Modeling the biological implications of fractal and memory based fractional operators in type 2 diabetes mellitus with genetic/non-genetic indicators
摘要
The integration of fractal properties and fractional calculus has emerged as a promising approach in biomedical modeling. This work proposes a fractal–fractional mathematical model to investigate the biological implications of memory and heterogeneity effects in the progression of type 2 diabetes mellitus.

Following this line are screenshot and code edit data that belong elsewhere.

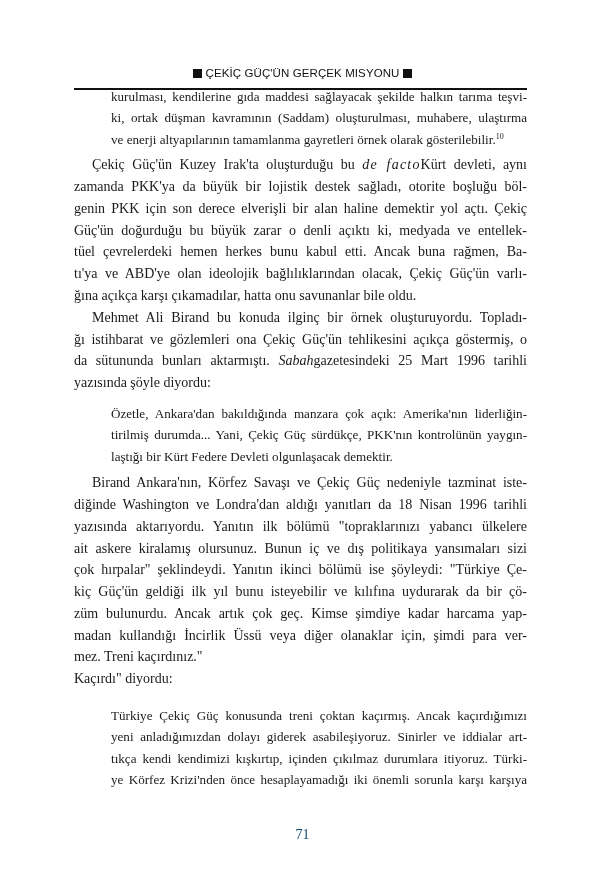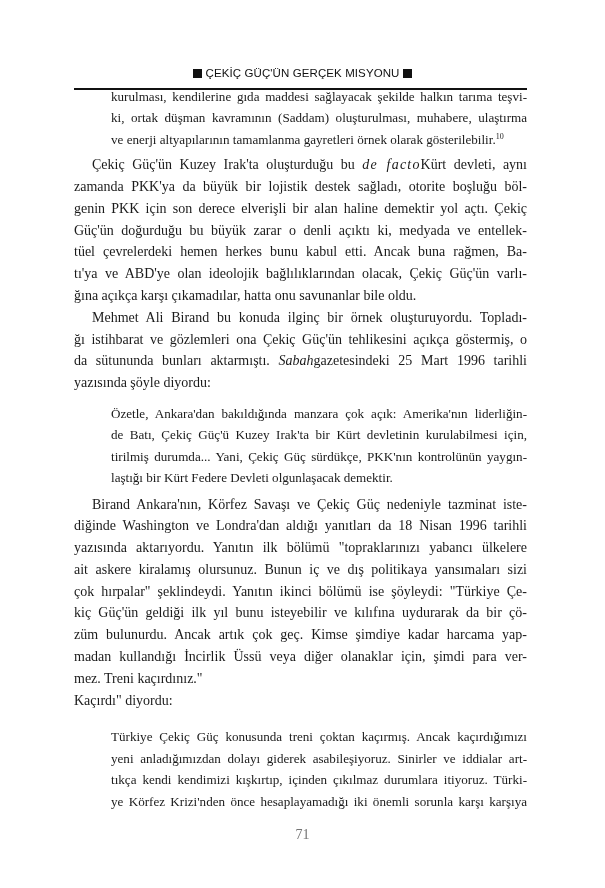--- a/index.html
+++ b/index.html
@@ -61,7 +61,6 @@
 
   <div class="quote q2">
     <span class="line">Özetle, Ankara'dan bakıldığında manzara çok açık: Amerika'nın liderliğin-</span>
-    <span class="line">de Batı, Çekiç Güç'ü Kuzey Irak'ta bir Kürt devletinin kurulabilmesi için,</span>
     <span class="line">tirilmiş durumda... Yani, Çekiç Güç sürdükçe, PKK'nın kontrolünün yaygın-</span>
     <span class="line last">laştığı bir Kürt Federe Devleti olgunlaşacak demektir.</span>
   </div>

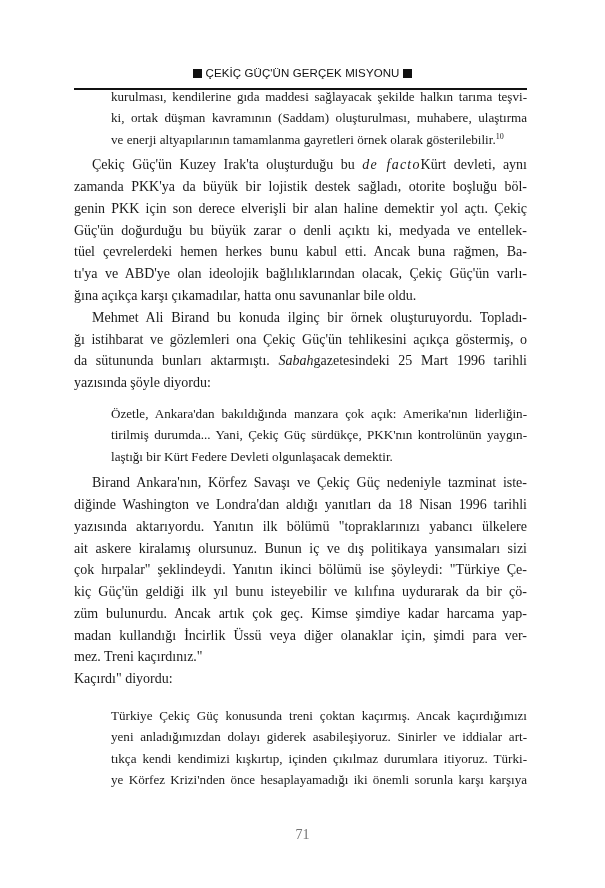--- a/index.html
+++ b/index.html
@@ -24,7 +24,7 @@
   sup { font-size: 8px; vertical-align: 5px; line-height: 0; }
   i.sp { letter-spacing: 1.2px; }
   .pagenum { position: absolute; top: 827px; left: 0; width: 605px; text-align: center;
-             font-size: 14px; color: #737373; }
+             font-size: 14px; color: #0c4a6e; }
 </style>
 </head>
 <body>

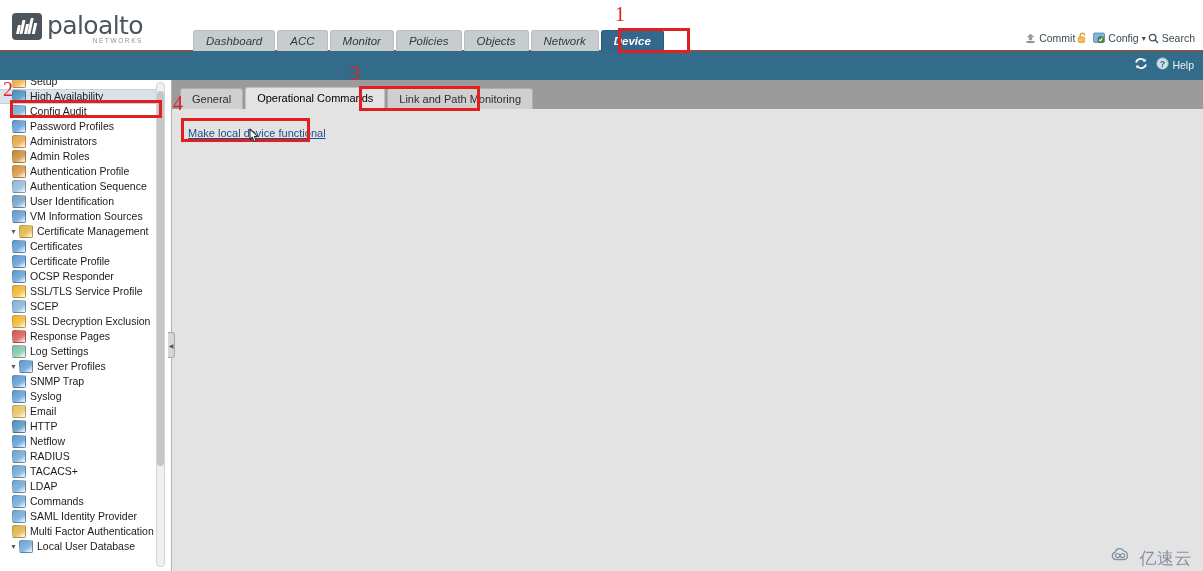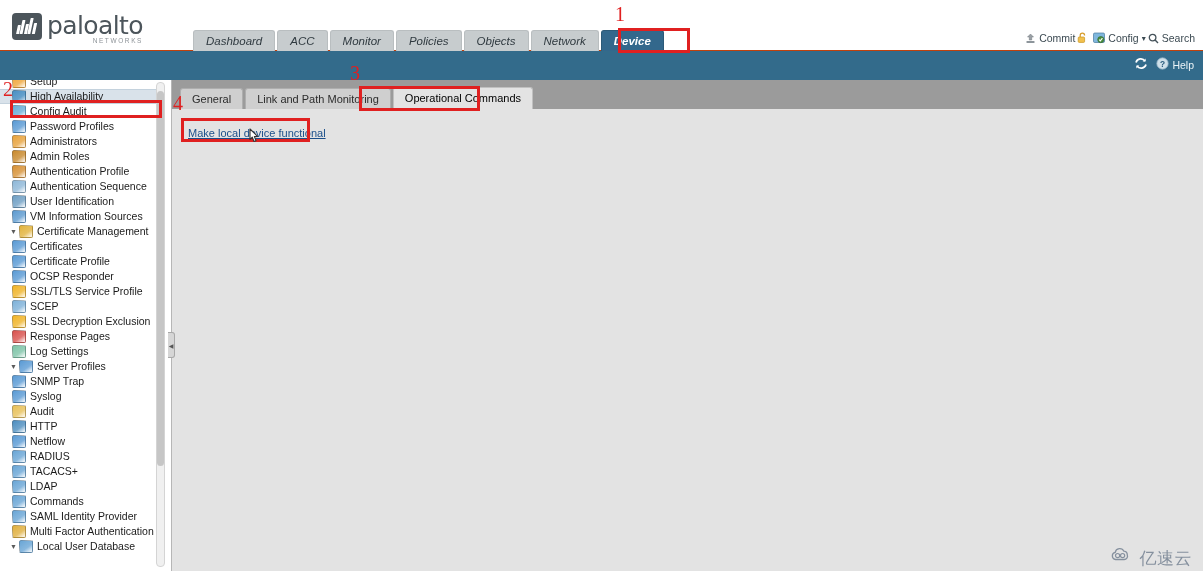--- a/index.html
+++ b/index.html
@@ -565,8 +565,8 @@
 <div id="content">
   <div id="content-tabbar">
       <div class="ctab">General</div>
+      <div class="ctab active">Operational Commands</div>
       <div class="ctab">Link and Path Monitoring</div>
-      <div class="ctab active">Operational Commands</div>
     </div>
   <div id="content-body">
     <a id="op-link" href="#">Make local device functional</a>

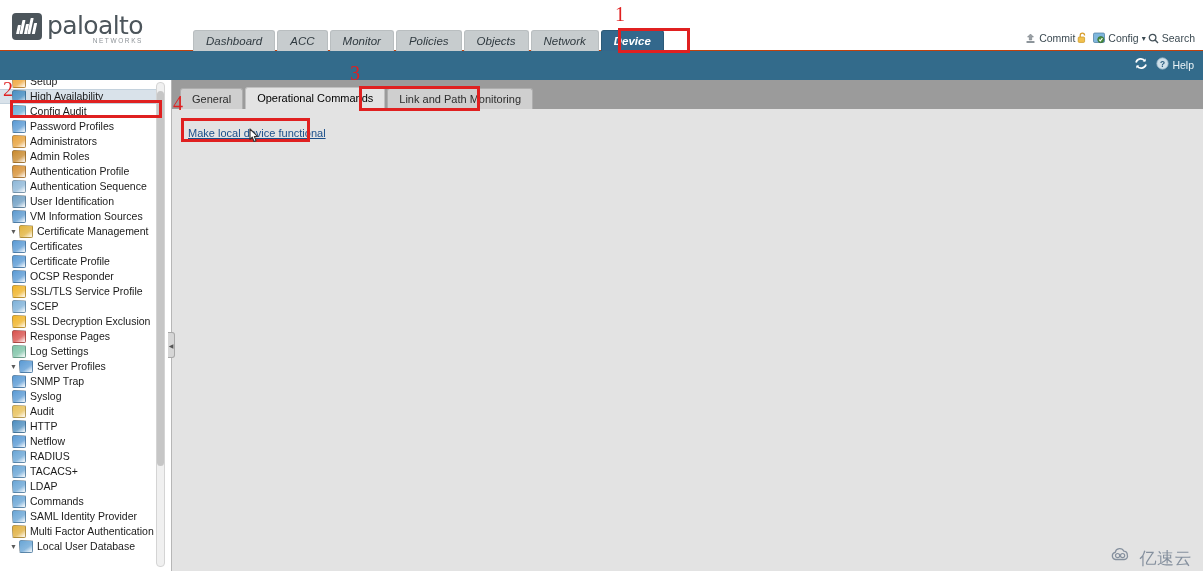--- a/index.html
+++ b/index.html
@@ -516,7 +516,7 @@
       </div>
       <div class="side-item lvl1">
         <span class="side-icon" style="background: linear-gradient(145deg, rgb(232, 193, 90) 0%, rgba(232, 193, 90, 0.8) 60%, rgba(255, 255, 255, 0.333) 100%); border: 1px solid rgba(0, 0, 0, 0.22); box-sizing: border-box;"></span>
-        <span class="lbl">Audit</span>
+        <span class="lbl">Email</span>
       </div>
       <div class="side-item lvl1">
         <span class="side-icon" style="background: linear-gradient(145deg, rgb(79, 143, 192) 0%, rgba(79, 143, 192, 0.8) 60%, rgba(255, 255, 255, 0.333) 100%); border: 1px solid rgba(0, 0, 0, 0.22); box-sizing: border-box;"></span>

The framework incorporates both genetic and non-genetic indicators, thereby capturing heterogeneous pathways influencing the disease dynamics. The present study introduces a mathematical model designed to capture the dynamics of Type 2 diabetes mellitus. Initially, the biological relevance of the fractal–fractional model is ensured through the positivity and boundedness properties. The equilibrium states are also determined, the stability of each steady state is analyzed. Parameter estimation is performed to validate the model using real data from the United Kingdom, reflected with 0.000025789 as sum of squared errors and 0.983 as accuracy coefficient of determination. Sensitivity analysis is conducted to identify the key influencing parameters. Furthermore, the existence and uniqueness of solutions are established using the Banach contraction principle. To obtain numerical approximations, we employ Lagrange polynomials to compute the solutions effectively. Through graphical simulations, we analyze the impact of varying fractal and fractional orders on the system’s behaviour. It is observed that adopting a healthy diet and engaging in regular physical activity can effectively reduce the overall burden of diabetes in the population. The susceptible population declines more rapidly under the influence of non-genetic factors than genetic factors, suggesting a greater impact on the lifestyle-related risk of disease transmission.